**WORK ITEM**
Starting at the line that contains "siendo las mismas.", return each line exactly as written until the listing below ends, and return no other line.

= Beginning of Section =

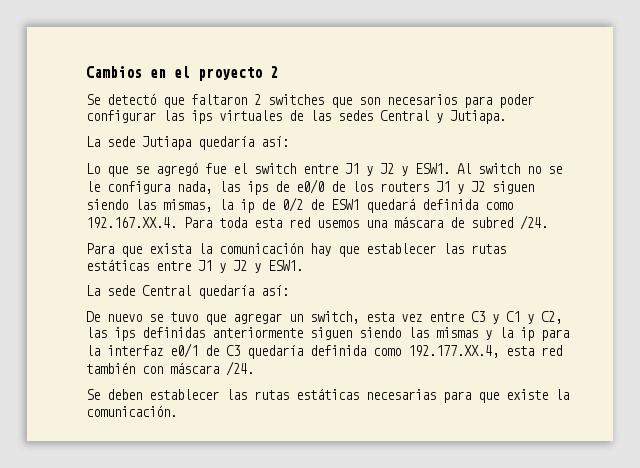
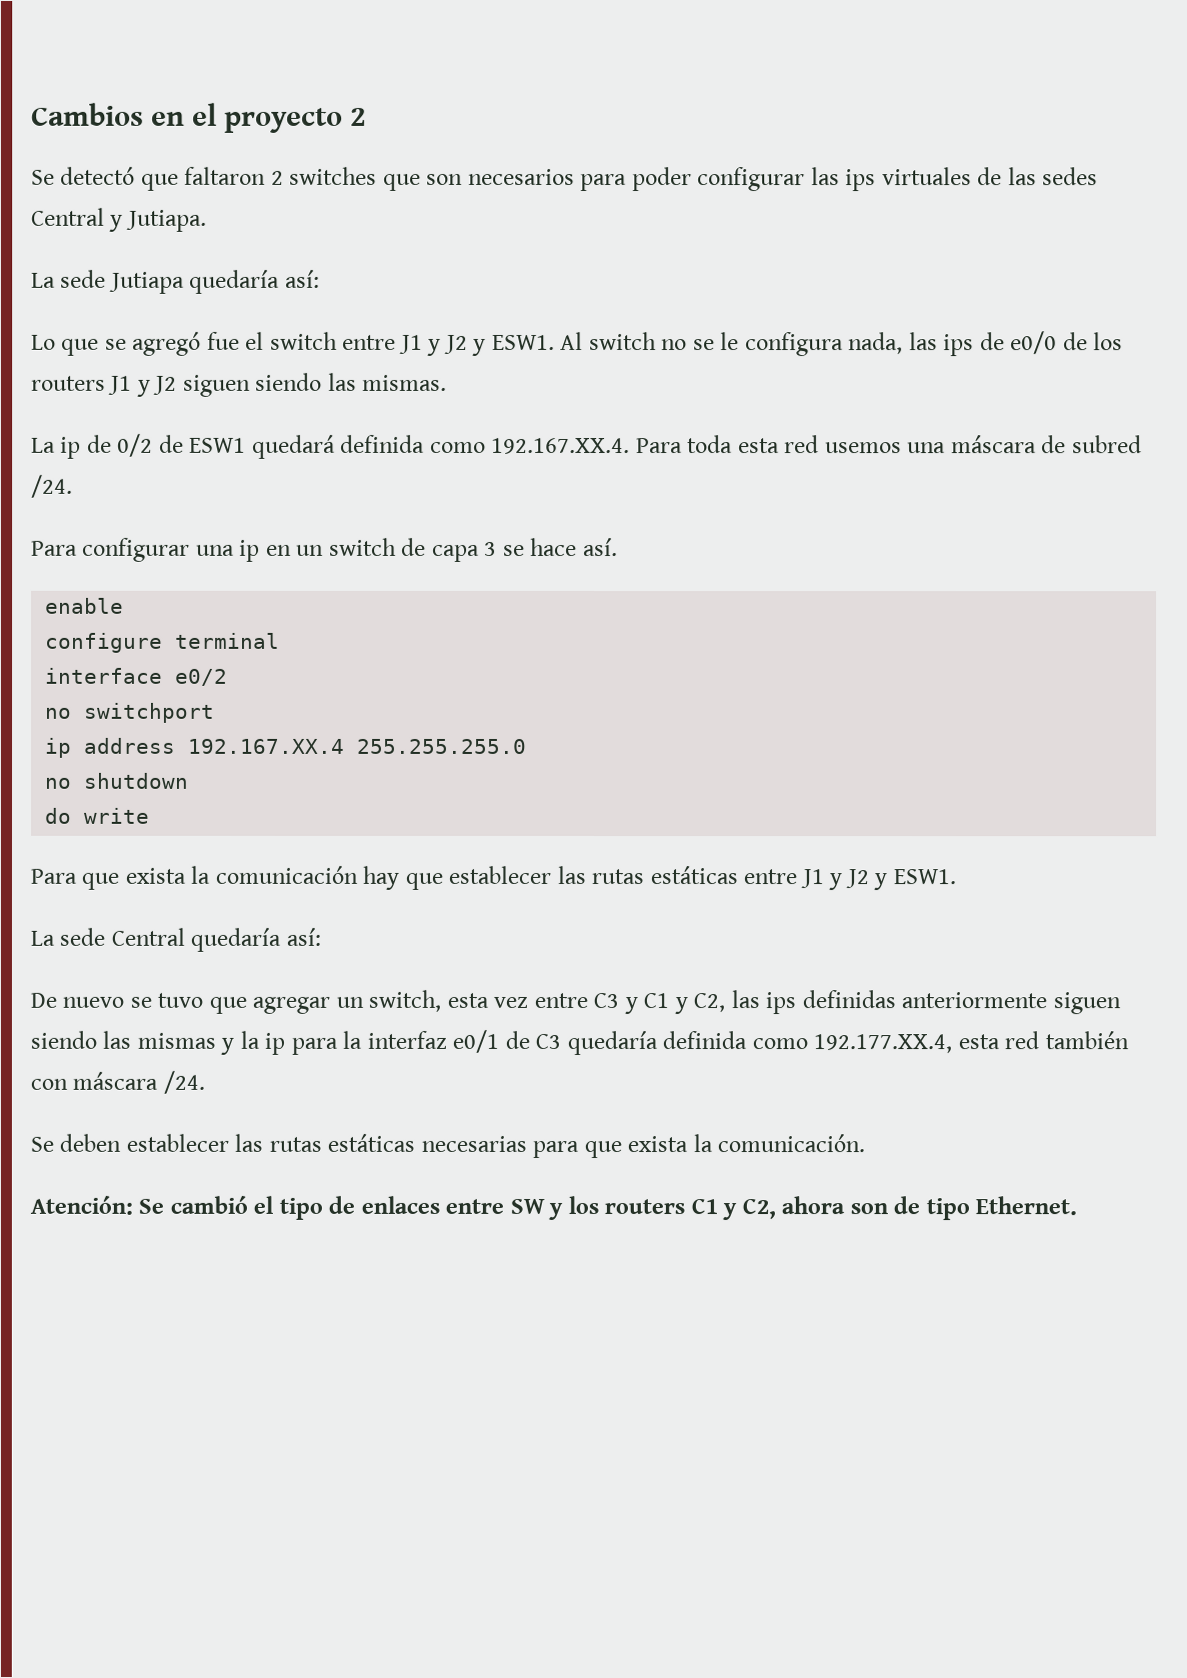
- Al switch no se le configura nada, las ips de e0/0 de los routers J1 y J2 siguen siendo las mismas, la ip de 0/2 de ESW1 quedará definida como 192.167.XX.4. Para toda esta red usemos una máscara de subred /24.
+ Al switch no se le configura nada, las ips de e0/0 de los routers J1 y J2 siguen siendo las mismas.
+ La ip de 0/2 de ESW1 quedará definida como 192.167.XX.4. Para toda esta red usemos una máscara de subred /24.
+ Para configurar una ip en un switch de capa 3 se hace así.
+ enable
+ configure terminal
+ interface e0/2
+ no switchport
+ ip address 192.167.XX.4 255.255.255.0
+ no shutdown
+ do write
- Se deben establecer las rutas estáticas necesarias para que existe la comunicación.
+ Se deben establecer las rutas estáticas necesarias para que exista la comunicación.
+ Atención: Se cambió el tipo de enlaces entre SW y los routers C1 y C2, ahora son de tipo Ethernet.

= End of Section =

**RESPONSE TO THE TASK**
+ Al switch no se le configura nada, las ips de e0/0 de los routers J1 y J2 siguen siendo las mismas.
+ La ip de 0/2 de ESW1 quedará definida como 192.167.XX.4. Para toda esta red usemos una máscara de subred /24.
+ Para configurar una ip en un switch de capa 3 se hace así.
+ enable
+ configure terminal
+ interface e0/2
+ no switchport
+ ip address 192.167.XX.4 255.255.255.0
+ no shutdown
+ do write
- Se deben establecer las rutas estáticas necesarias para que existe la comunicación.
+ Se deben establecer las rutas estáticas necesarias para que exista la comunicación.
+ Atención: Se cambió el tipo de enlaces entre SW y los routers C1 y C2, ahora son de tipo Ethernet.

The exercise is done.